In a protest dubbed a “Friday of Fury” on Feb. 18, tens of thousands more Yemenis demonstrated in the cities of Sanaa, Taiz and Aden. The massive crowd marched towards the presidential palace chanting anti-government slogans. By the end of the month, the protest movement had swelled still further into the hundreds of thousands.

On March 18, protesters in Sana’a were fired upon with live ammunition from overlooking rooftops. At least 45 people were killed and hundreds more were injured. In response, hundreds of ruling party and government cabinet members, ministers, high-ranking military officers and members of parliament resigned.  Even Yemeni army troops, deployed to crush the protests, began to defect to the opposition.

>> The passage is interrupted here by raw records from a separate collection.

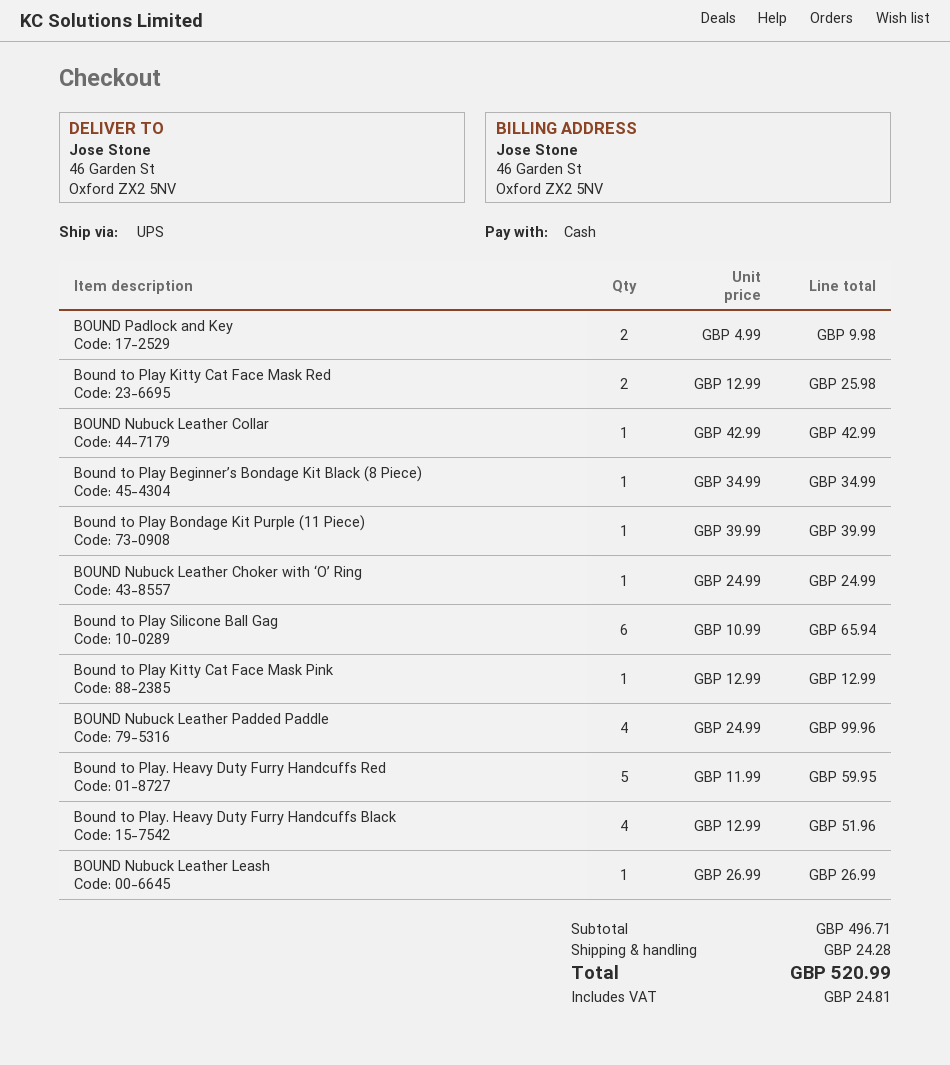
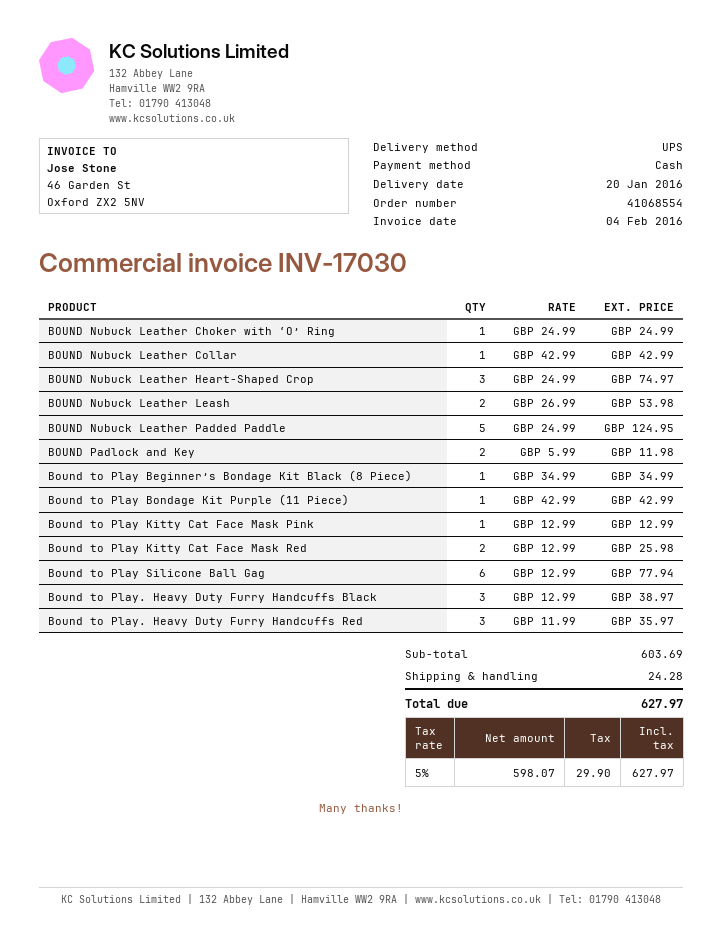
BOUND Padlock and Key: 2 x 4.99 = 9.98 -> 2 x 5.99 = 11.98
Bound to Play Bondage Kit Purple (11 Piece): 1 x 39.99 = 39.99 -> 1 x 42.99 = 42.99
Bound to Play Silicone Ball Gag: 6 x 10.99 = 65.94 -> 6 x 12.99 = 77.94
BOUND Nubuck Leather Padded Paddle: 4 x 24.99 = 99.96 -> 5 x 24.99 = 124.95
Bound to Play. Heavy Duty Furry Handcuffs Red: 5 x 11.99 = 59.95 -> 3 x 11.99 = 35.97
Bound to Play. Heavy Duty Furry Handcuffs Black: 4 x 12.99 = 51.96 -> 3 x 12.99 = 38.97
BOUND Nubuck Leather Leash: 1 x 26.99 = 26.99 -> 2 x 26.99 = 53.98
BOUND Nubuck Leather Heart-Shaped Crop: none -> 3 x 24.99 = 74.97
subtotal: 496.71 -> 603.69
tax: 24.81 -> 29.90
total: 520.99 -> 627.97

Saleh declared on March 22 that he would be willing to step down by the end of the year, but the opposition rejected the offer, restating their demands for his immediate ouster. The following day, parliament enacted a 30-day emergency law that suspended the constitution, allowed media censorship, banned street protests and gave security forces far-reaching powers to arrest and detain suspects.

The situation on the ground in both Bahrain and Yemen features a government that is firing on its own citizens—precisely the conditions in Libya that the U.S. claims have led it to intervene militarily, to “protect civilians” and “support democracy.” Considering the apparent similarities, why has U.S. action in Yemen and Bahrain been limited to mealy-mouthed calls for “maximum restraint” on all sides?

A March 22 New York Times Editorial cynically argued: “Libya is a specific case: Muammar el-Qaddafi is erratic, widely reviled, armed with mustard gas and has a history of supporting terrorism. If he is allowed to crush the opposition, it would chill pro-democracy movements across the Arab world.”

The fact is, Bahrain and Yemen are compliant clients of the U.S., while Libya, despite recent accommodations with neo-liberalism and imperialism, has maintained a modicum of independence. The U.S. does not care about democracy or human rights in the Arab world or anywhere else, as evidenced by decades of support to client monarchs and dictators.

Renewed imperialist domination would be a devastating blow for the Libyan people

Prior to the Libyan revolution in 1969, the country was dominated by U.S. and European imperialism. The vast majority of people lived under crushing conditions of poverty. The country was also home to the largest air base in the world—the U.S. Air Force’s Wheelus Air Base.

Following its revolution, however, the Libyan government used the country’s vast oil resources to carry out profound economic and social development in education, health care and nutrition, among others.

While Gaddafi is not a puppet like the King of Bahrain or President Saleh of Yemen, in recent years he has made many concessions to U.S. and European imperialists. In return for the lifting of crushing sanctions imposed by the U.S. and European Union, his government has conceded to repeated neoliberal reforms that have resulted in serious setbacks to Libya’s development and significant declines in the living standards of the people there.

The United States is driven by the expand-or-die logic of capitalism to dominate the globe politically, economically and militarily. All of its interventions are in pursuit of ever-increasing profit for its capitalist class, despite its empty claims of support for “freedom, democracy and human rights.”

When any country even remotely refuses to abide by U.S. dictates, it is targeted for regime change or annihilation. Witness Iraq. Any intervention by the United States, its European junior partners or the U.N. will only result in major setbacks for the people of Libya. For that reason, all U.S., NATO and U.N. interventions must be resisted by any means necessary.